Bei der Wasserkühlung wird Kühlwasser entlang des zu kühlenden Objekts geleitet (z.B. a Verbrennungsmotor) abgepumpt. Wegen der großen spezifische Wärme und Dichte Wasser im Verhältnis zur Luft ist die Wasserkühlung in den meisten Fällen effektiver als Luftkühlung, bei dem die Luft direkt über die zu kühlende Fläche strömt.
Heute ist die Wasserkühlung die mit Abstand am weitesten verbreitete Art der Kühlung Motoren. Hier kommt der Kühlmittel letztendlich in einem Gerät mit großer Kühlfläche (der Kühler), wo es abgekühlt wird, bevor es in das Reservoir zurückfließt. Von dort beginnt der Zyklus von neuem.

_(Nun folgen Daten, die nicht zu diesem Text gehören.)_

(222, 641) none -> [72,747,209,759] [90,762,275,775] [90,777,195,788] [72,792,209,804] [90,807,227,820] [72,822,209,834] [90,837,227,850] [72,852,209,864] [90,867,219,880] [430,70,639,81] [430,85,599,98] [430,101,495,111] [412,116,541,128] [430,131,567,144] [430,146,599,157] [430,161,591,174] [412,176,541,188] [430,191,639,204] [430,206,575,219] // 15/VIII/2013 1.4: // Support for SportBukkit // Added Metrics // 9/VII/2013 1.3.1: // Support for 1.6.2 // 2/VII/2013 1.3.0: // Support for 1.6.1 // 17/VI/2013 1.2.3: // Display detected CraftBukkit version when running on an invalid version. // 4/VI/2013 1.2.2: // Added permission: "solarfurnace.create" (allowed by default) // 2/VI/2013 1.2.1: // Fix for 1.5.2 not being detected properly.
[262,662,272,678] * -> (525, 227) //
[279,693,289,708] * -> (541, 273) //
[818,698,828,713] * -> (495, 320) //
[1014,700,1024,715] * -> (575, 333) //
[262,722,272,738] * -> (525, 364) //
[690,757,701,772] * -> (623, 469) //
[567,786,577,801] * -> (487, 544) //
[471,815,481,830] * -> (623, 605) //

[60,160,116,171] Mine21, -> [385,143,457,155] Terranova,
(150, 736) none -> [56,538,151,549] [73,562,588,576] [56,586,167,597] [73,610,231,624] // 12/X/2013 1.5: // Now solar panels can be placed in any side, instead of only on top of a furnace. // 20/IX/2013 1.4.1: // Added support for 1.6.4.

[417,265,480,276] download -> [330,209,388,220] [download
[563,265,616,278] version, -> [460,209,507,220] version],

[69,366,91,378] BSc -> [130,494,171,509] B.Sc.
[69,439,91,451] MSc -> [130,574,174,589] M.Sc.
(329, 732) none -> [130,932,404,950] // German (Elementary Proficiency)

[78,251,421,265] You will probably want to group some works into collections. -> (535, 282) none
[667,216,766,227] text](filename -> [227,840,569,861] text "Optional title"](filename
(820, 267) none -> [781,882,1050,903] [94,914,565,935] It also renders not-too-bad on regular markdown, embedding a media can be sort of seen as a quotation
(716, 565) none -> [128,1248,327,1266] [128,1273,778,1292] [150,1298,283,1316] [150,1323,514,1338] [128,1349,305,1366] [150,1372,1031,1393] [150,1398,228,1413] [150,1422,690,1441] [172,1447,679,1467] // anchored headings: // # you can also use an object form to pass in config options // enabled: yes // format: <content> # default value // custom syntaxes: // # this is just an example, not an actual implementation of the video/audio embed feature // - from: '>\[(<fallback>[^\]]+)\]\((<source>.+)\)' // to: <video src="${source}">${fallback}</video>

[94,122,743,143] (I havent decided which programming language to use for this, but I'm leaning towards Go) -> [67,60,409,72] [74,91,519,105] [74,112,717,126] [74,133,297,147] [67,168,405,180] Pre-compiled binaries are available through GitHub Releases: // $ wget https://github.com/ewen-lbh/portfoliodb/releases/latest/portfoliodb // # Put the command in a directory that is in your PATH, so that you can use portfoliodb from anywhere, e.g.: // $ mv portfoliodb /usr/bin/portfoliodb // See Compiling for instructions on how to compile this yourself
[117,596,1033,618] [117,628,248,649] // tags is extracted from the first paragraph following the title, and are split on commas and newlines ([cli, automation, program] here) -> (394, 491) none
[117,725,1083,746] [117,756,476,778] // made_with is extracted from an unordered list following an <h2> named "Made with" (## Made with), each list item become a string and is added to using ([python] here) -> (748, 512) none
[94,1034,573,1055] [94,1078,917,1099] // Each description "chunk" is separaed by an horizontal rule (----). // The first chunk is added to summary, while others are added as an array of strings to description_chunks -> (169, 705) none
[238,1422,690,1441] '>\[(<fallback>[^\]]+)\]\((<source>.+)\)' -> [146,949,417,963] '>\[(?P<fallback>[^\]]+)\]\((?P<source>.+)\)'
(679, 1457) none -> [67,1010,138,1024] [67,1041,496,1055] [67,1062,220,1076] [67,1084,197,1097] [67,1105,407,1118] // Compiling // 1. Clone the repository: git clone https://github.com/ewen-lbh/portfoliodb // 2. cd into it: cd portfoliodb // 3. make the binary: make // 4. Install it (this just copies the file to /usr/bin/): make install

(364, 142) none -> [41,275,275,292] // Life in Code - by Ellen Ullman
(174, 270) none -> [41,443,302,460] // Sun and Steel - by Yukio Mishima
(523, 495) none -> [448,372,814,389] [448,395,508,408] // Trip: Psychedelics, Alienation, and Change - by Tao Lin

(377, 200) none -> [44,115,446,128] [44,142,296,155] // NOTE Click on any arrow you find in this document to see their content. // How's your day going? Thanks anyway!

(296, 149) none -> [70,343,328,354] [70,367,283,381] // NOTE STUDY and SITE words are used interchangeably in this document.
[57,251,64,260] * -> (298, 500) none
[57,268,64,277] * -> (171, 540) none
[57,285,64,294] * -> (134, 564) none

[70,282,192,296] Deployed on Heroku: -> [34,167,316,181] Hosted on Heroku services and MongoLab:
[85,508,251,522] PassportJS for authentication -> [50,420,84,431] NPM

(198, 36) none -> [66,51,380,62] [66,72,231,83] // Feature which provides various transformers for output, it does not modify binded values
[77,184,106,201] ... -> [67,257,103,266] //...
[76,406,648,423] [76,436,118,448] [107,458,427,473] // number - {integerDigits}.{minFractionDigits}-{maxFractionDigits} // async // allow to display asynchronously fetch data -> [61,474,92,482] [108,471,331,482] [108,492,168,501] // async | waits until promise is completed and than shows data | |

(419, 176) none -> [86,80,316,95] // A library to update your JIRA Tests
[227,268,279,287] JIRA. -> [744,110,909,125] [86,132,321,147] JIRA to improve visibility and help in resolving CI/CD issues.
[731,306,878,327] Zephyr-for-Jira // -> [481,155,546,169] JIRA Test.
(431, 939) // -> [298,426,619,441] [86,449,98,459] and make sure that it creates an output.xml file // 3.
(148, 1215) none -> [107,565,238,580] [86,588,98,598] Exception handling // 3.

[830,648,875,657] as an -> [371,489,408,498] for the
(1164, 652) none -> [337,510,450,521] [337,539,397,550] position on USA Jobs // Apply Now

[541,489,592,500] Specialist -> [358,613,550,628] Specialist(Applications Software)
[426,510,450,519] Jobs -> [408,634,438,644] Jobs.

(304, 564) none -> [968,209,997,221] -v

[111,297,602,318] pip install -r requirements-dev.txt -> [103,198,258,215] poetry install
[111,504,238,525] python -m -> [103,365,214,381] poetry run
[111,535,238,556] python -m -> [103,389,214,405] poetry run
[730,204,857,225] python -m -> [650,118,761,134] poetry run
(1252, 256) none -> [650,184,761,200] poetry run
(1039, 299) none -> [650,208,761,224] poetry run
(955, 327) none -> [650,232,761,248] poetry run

Der Nachteil der Wasserkühlung gegenüber der Luftkühlung besteht darin, dass für die Wasserkühlung eine viel größere, schwerere und kompliziertere Installation erforderlich ist, wo eine Luftkühlung eine Ventilator oft genug. Außerdem besteht die Gefahr von Kurzschlüssen in der Nähe von elektrischen Komponenten oder Installationen (zB Wasserkühlung des Prozessors in einem Computer), so dass dann ein hermetisch geschlossener Kreislauf erforderlich ist. Der Wassermantel sorgt für zusätzliche Isolierung, sodass wassergekühlte Motoren leiser sind als luftgekühlte, aber auch schwerer.
In geschlossenen Systemen, die nicht gewartet werden können, wie z Verbrennungsmotor, wird allgemein als Spezial bezeichnet Kühlmittel angewendet Kalkablagerungen, Schäumen und Korrosion und wegen der Schmierfähigkeit beweglicher Teile, wie der Kühlmittelpumpe und der Thermostat. In einigen Filialen von Wagen- und Motorsport ist die Verwendung von (ob oder nicht demineralisiert) Wasser ist zwingend erforderlich, da es häufiger zu Leckagen kommt und somit die Umgebung wird verschont.